═══ Task data
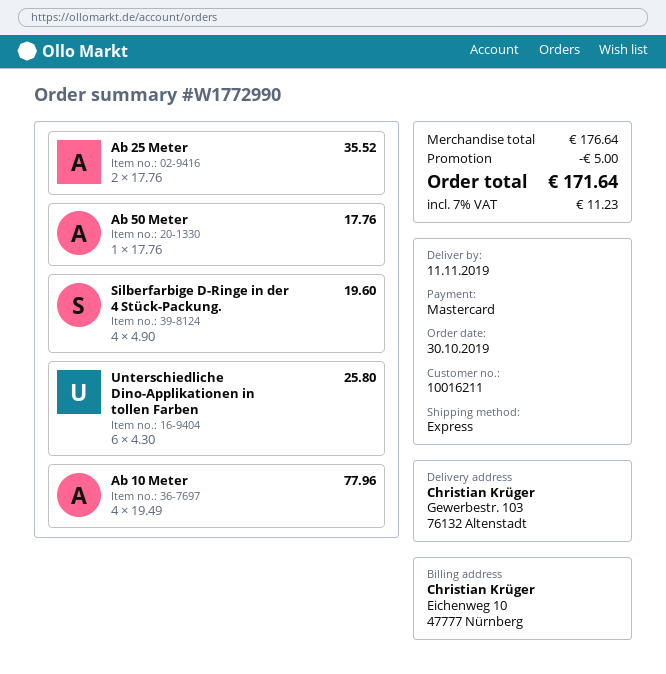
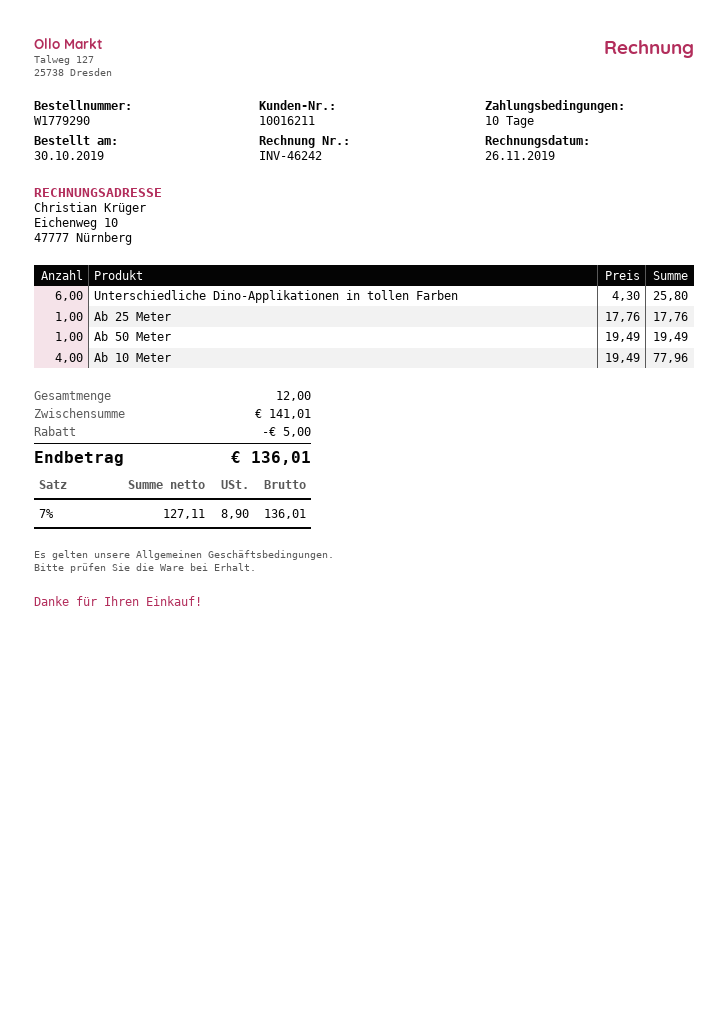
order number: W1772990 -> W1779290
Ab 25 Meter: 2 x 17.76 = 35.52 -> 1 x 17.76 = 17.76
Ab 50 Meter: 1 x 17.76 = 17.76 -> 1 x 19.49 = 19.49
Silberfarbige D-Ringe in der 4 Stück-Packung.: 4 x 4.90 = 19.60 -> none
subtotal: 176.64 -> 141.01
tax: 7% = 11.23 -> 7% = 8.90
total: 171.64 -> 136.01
══════
═══ Task data
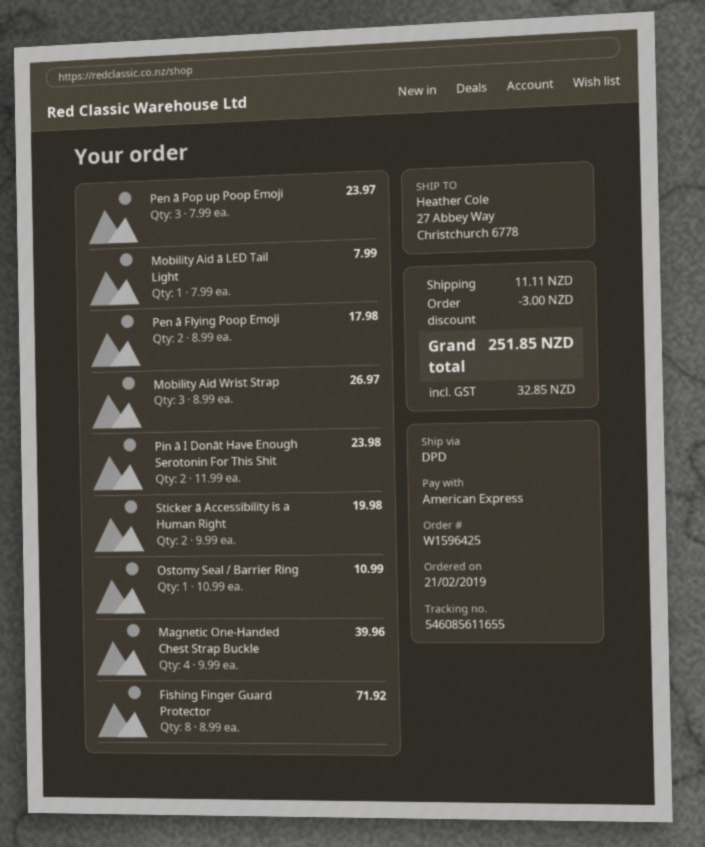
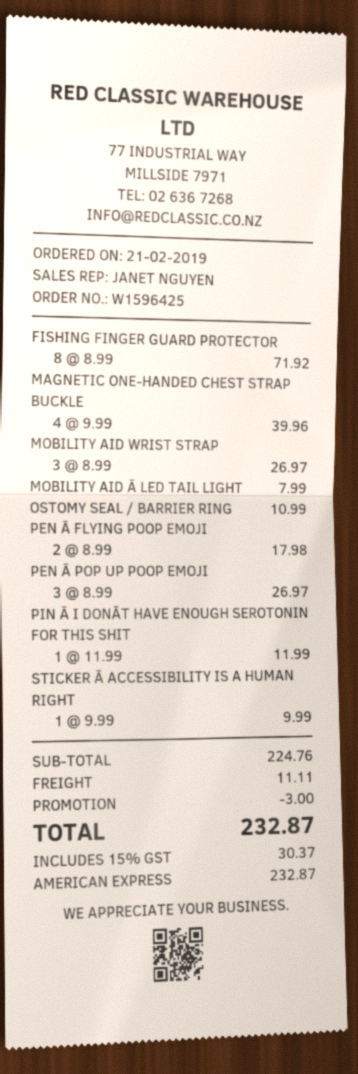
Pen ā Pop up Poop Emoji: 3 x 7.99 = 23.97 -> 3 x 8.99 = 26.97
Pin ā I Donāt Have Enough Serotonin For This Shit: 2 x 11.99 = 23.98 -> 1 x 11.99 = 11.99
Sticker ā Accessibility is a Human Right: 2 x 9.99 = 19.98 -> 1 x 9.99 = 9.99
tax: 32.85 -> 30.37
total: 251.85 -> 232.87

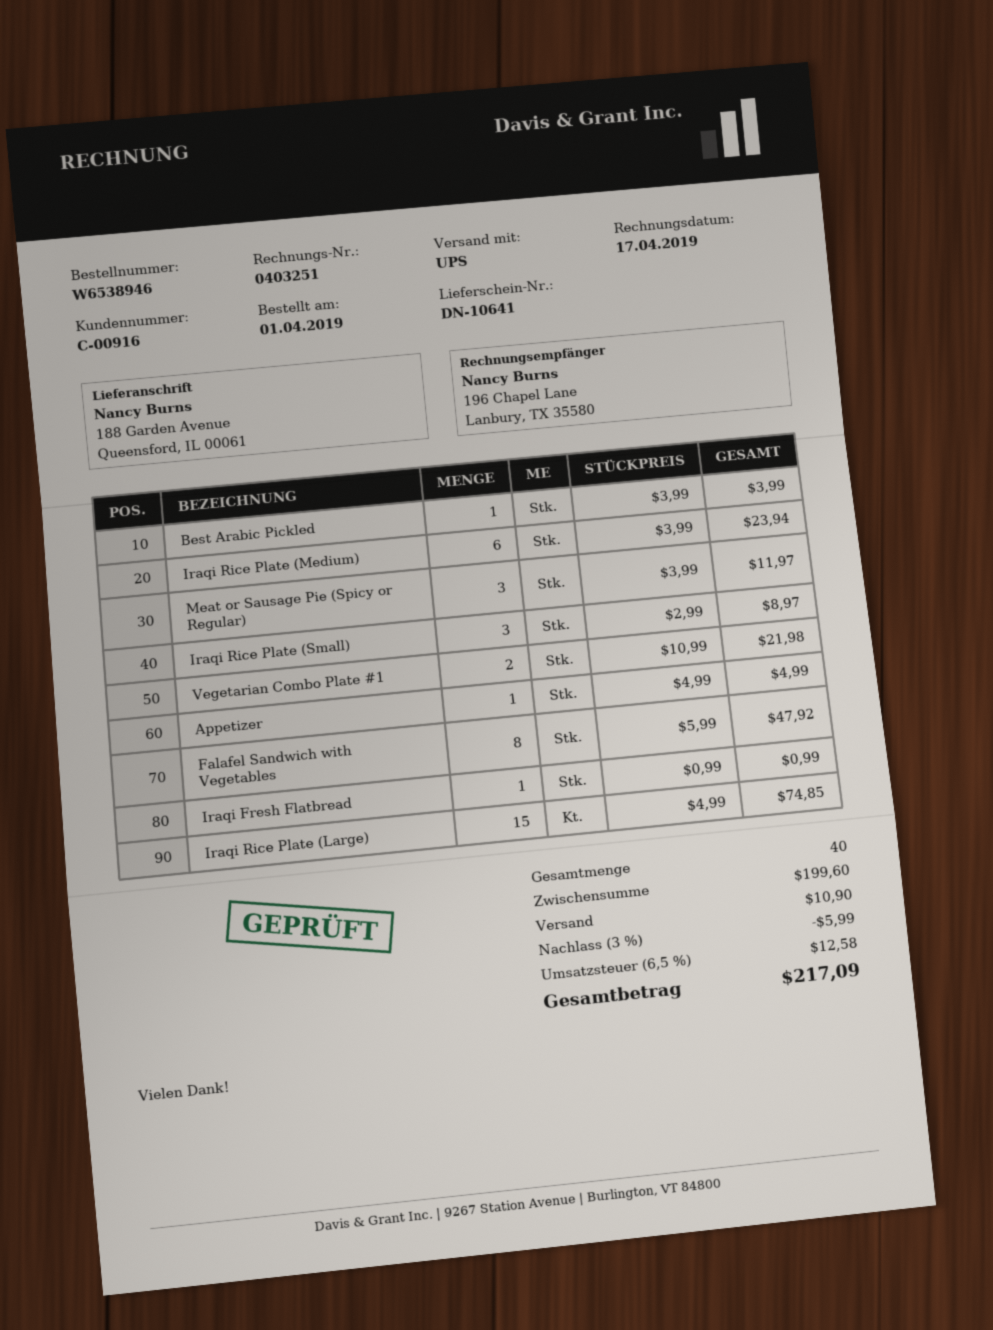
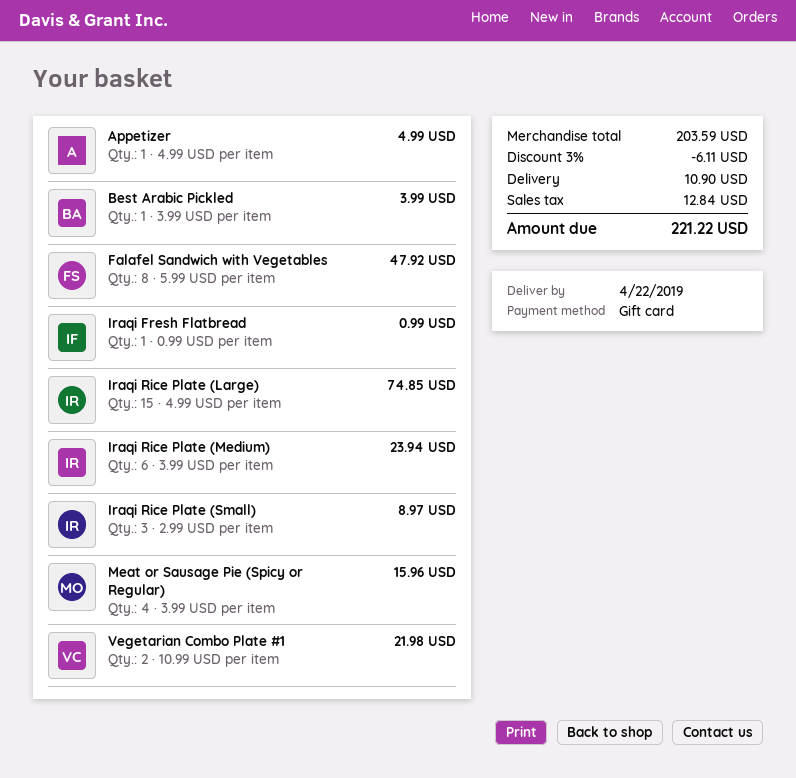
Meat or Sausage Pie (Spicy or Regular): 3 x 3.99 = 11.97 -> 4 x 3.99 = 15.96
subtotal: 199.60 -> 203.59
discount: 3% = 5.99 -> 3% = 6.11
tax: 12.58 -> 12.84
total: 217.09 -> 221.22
══════
For this exercise, please output exactly the lines above starting at the line with "order number: W1772990 -> W1779290" and ending at the line with "subtotal: 176.64 -> 141.01", ends included.

order number: W1772990 -> W1779290
Ab 25 Meter: 2 x 17.76 = 35.52 -> 1 x 17.76 = 17.76
Ab 50 Meter: 1 x 17.76 = 17.76 -> 1 x 19.49 = 19.49
Silberfarbige D-Ringe in der 4 Stück-Packung.: 4 x 4.90 = 19.60 -> none
subtotal: 176.64 -> 141.01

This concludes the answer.